Liu Qi, Yan Ruijie, Wang Ling, Li Rui, Zhang Di, Liao Can, Mao Shengjun
Key Laboratory of Drug-Targeting and Drug Delivery System of the Education Ministry and Sichuan Province, Sichuan Engineering Laboratory for Plant-Sourced Drug and Sichuan Research Center for Drug Precision Industrial Technology, West China School of Pharmacy, Sichuan University, Chengdu, 610041, China.
Key Laboratory of Drug-Targeting and Drug Delivery System of the Education Ministry and Sichuan Province, Sichuan Engineering Laboratory for Plant-Sourced Drug and Sichuan Research Center for Drug Precision Industrial Technology, West China School of Pharmacy, Sichuan University, Chengdu, 610041, China.
Neuropharmacology. 2024 Dec 15;261:110158. doi: 10.1016/j.neuropharm.2024.110158. Epub 2024 Sep 12.
Migraine is a highly prevalent neurological disorder. Alpha-asarone (ASA), a major active component found in Acorus tatarinowii, plays a crucial role in analgesia and anti-inflammation for neuropathic pain. This study aimed to assess the efficacy of ASA against migraine and elucidate its potential mechanisms using a well-established inflammatory soup (IS) migraine female rat model. Mechanical pain thresholds were assessed daily before IS infusion, followed by post-infusion administration of ASA. Subsequently, spontaneous locomotor activities, exploratory behavior, short-term spatial memory, and photophobia were blindly evaluated after the final drug administration. The rats were then sacrificed for investigation into the underlying mechanisms of action.

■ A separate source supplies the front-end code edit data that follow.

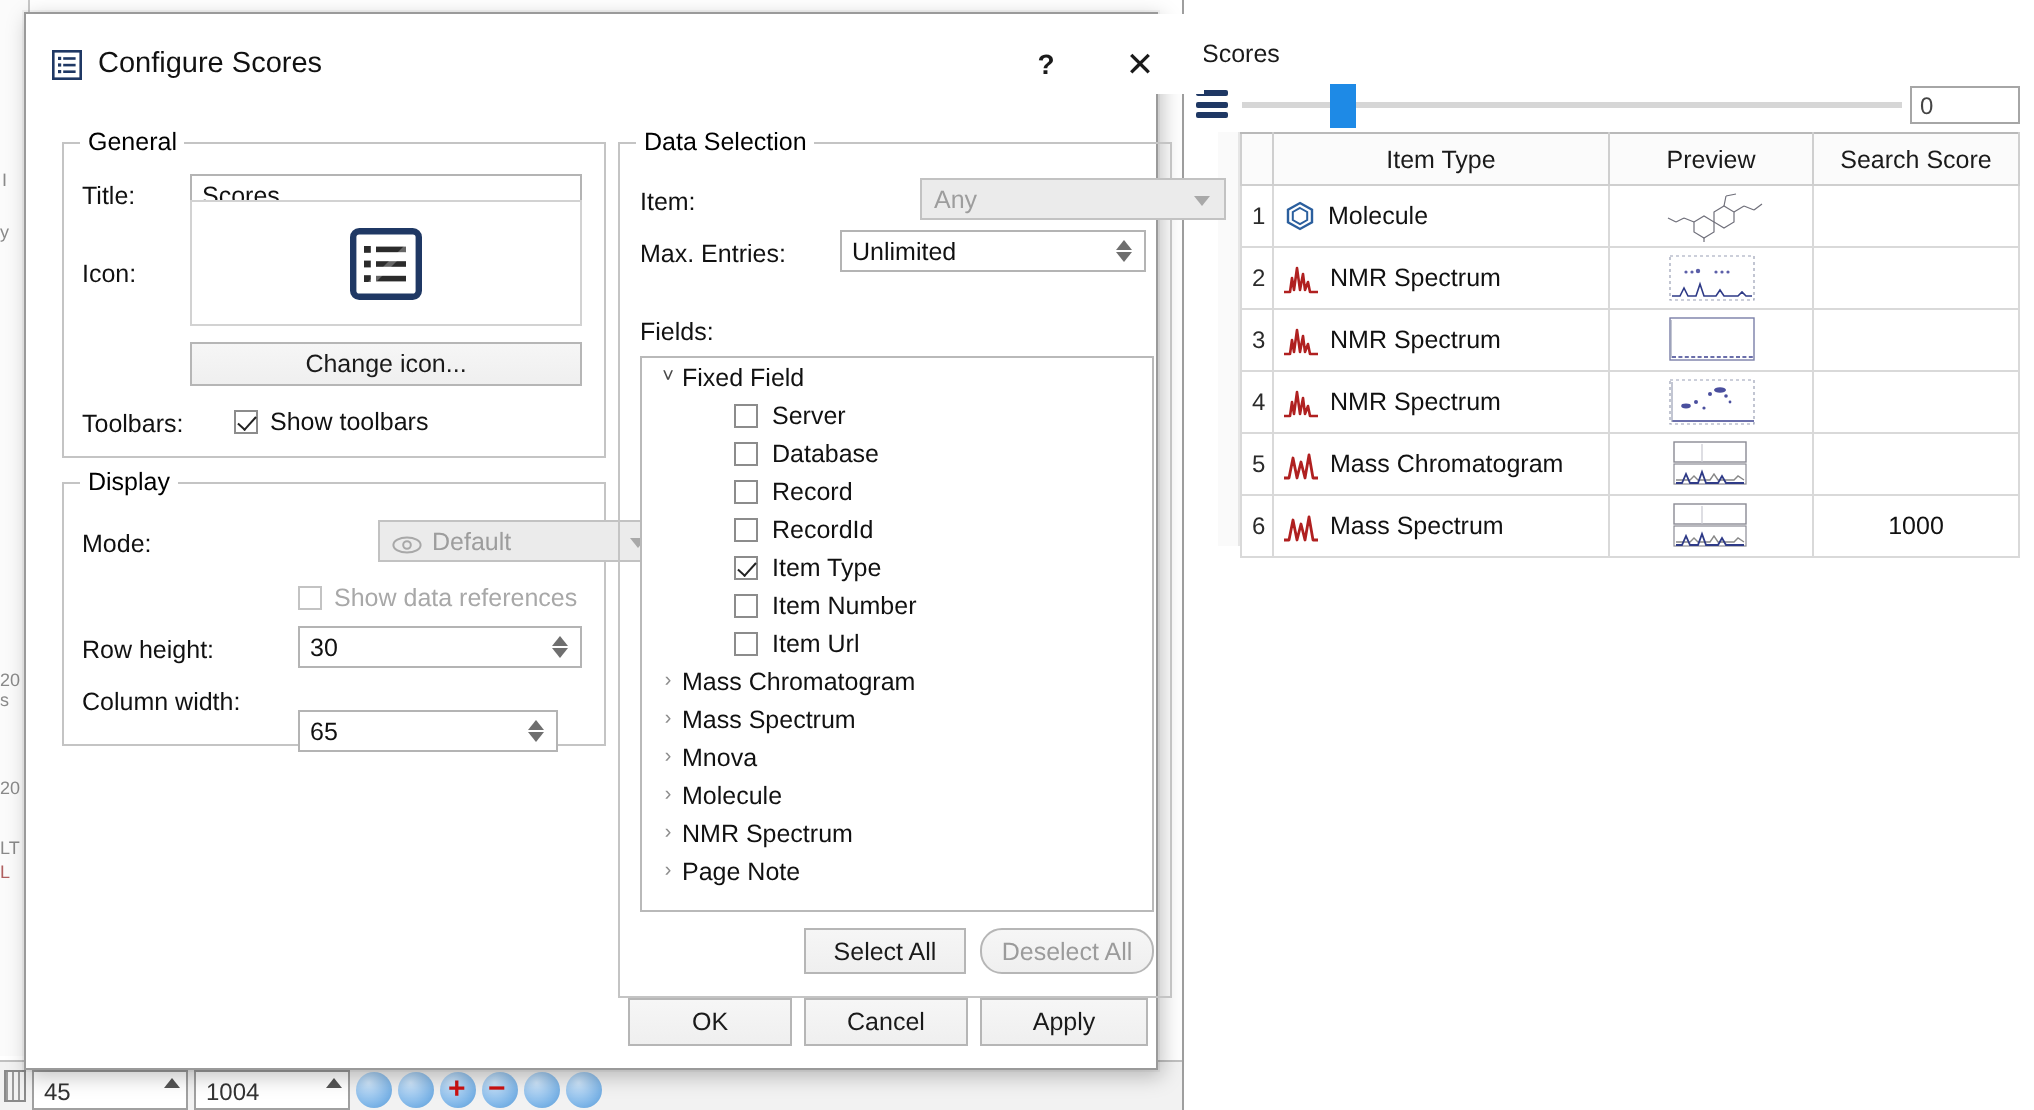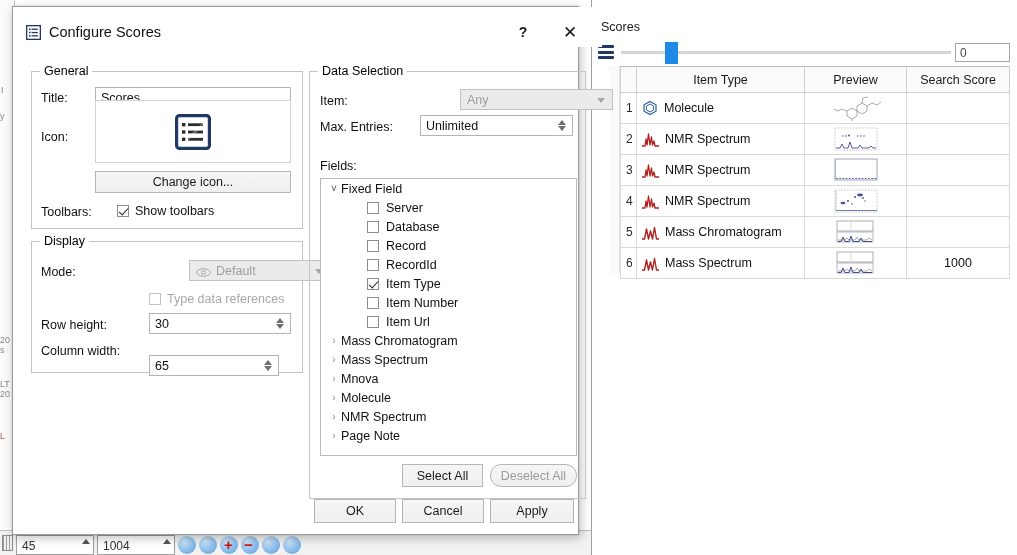--- a/index.html
+++ b/index.html
@@ -355,21 +355,21 @@
 <div class="root">
 
   <div id="bg-app">
 
     <div id="bg-left-strip">
       <div class="bg-ghost" style="left:1px;top:86px;">I</div>
       <div class="bg-ghost" style="left:0px;top:112px;">y</div>
       <div class="bg-ghost" style="left:0px;top:336px;">20</div>
       <div class="bg-ghost" style="left:0px;top:346px;">s</div>
       <div class="bg-ghost" style="left:0px;top:390px;">20</div>
-      <div class="bg-ghost" style="left:0px;top:380px;">LT</div>
+      <div class="bg-ghost" style="left:0px;top:420px;">LT</div>
       <div class="bg-ghost" style="left:0px;top:432px;color:#b06060;">L</div>
     </div>
 
     <div id="bg-bottom-bar">
       <div class="grip"></div>
       <div class="bg-spin">
         <span>45</span>
         <span class="arr"></span>
       </div>
       <div class="bg-spin">
@@ -661,21 +661,21 @@
           <ellipse cx="7.5" cy="4.5" rx="6.8" ry="3.8" fill="none" stroke="#a8a8a8" stroke-width="1"></ellipse>
           <circle cx="7.5" cy="4.5" r="1.9" fill="none" stroke="#a8a8a8" stroke-width="1"></circle>
         </svg>
       </span>
       <span>Default</span>
       <span class="caret"></span>
     </div>
 
     <div class="checkrow disabled" style="left:136px; top:285px;">
       <span class="chk disabled"></span>
-      <span>Type data references</span>
+      <span>Show data references</span>
     </div>
 
     <span class="lbl" style="left:28px; top:311px;">Row height:</span>
     <div class="spin" style="left:136px; top:306px; width:142px; height:21px;">
       <span>30</span>
       <span class="up"></span>
       <span class="down"></span>
     </div>
 
     <span class="lbl" style="left:28px; top:337px;">Column width:</span>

Network pharmacology was also employed to predict potential targets and pathways of ASA against migraine. The anti-inflammatory activity of ASA and pathway-related proteins were examined in BV2 cells stimulated with lipopolysaccharides (LPS). The results demonstrated that ASA ameliorated cutaneous hyperalgesia and photophobia while improving spatial memory and increasing exploratory behavior in IS rats. ASA attenuated central sensitization-related indicators and excessive glutamate levels while enhancing GABA synthesis. ASA rescued neuronal loss in the cortex and hippocampus of IS rats. Notably, the ability of ASA to improve spatial memory performance in the Y maze test was not observed with sumatriptan, a first-line treatment drug, suggesting the potential involvement of the TLR4 pathway. Moreover, ASA suppressed microglial activation, reduced pro-inflammatory factors, and downregulated TLR4, MyD88, p-NF-κB/NF-κB, NLRP3, caspase-1, IL-1β, and IL-18. Overall, ASA demonstrated its potential to alleviate hyperalgesia and improve behavioral performance in migraine rats by inhibiting hyperexcitability and microglia-related inflammation.
偏头痛是一种高度流行的神经系统疾病。α-细辛脑(ASA)是石菖蒲中发现的一种主要活性成分,在神经性疼痛的镇痛和抗炎方面发挥着关键作用。本研究旨在评估ASA对偏头痛的疗效,并使用成熟的炎症介质(IS)偏头痛雌性大鼠模型阐明其潜在机制。在注入IS前每天评估机械性疼痛阈值,随后给予ASA注入后给药。随后,在最后一次给药后,对自发运动活动、探索行为、短期空间记忆和畏光进行盲法评估。然后处死大鼠以研究其潜在的作用机制。还采用网络药理学预测ASA抗偏头痛的潜在靶点和途径。在脂多糖(LPS)刺激的BV2细胞中检测ASA的抗炎活性和途径相关蛋白。结果表明,ASA改善了IS大鼠的皮肤痛觉过敏和畏光,同时改善了空间记忆并增加了探索行为。ASA减弱了与中枢敏化相关的指标和过高的谷氨酸水平,同时增强了GABA合成。ASA挽救了IS大鼠皮层和海马中的神经元损失。值得注意的是,一线治疗药物舒马曲坦未观察到ASA在Y迷宫试验中改善空间记忆表现的能力,这表明TLR4途径可能参与其中。此外,ASA抑制小胶质细胞活化,减少促炎因子,并下调TLR4、MyD88、p-NF-κB/NF-κB、NLRP3、caspase-1、IL-1β和IL-18。总体而言,ASA通过抑制过度兴奋和小胶质细胞相关炎症,显示出缓解偏头痛大鼠痛觉过敏和改善行为表现的潜力。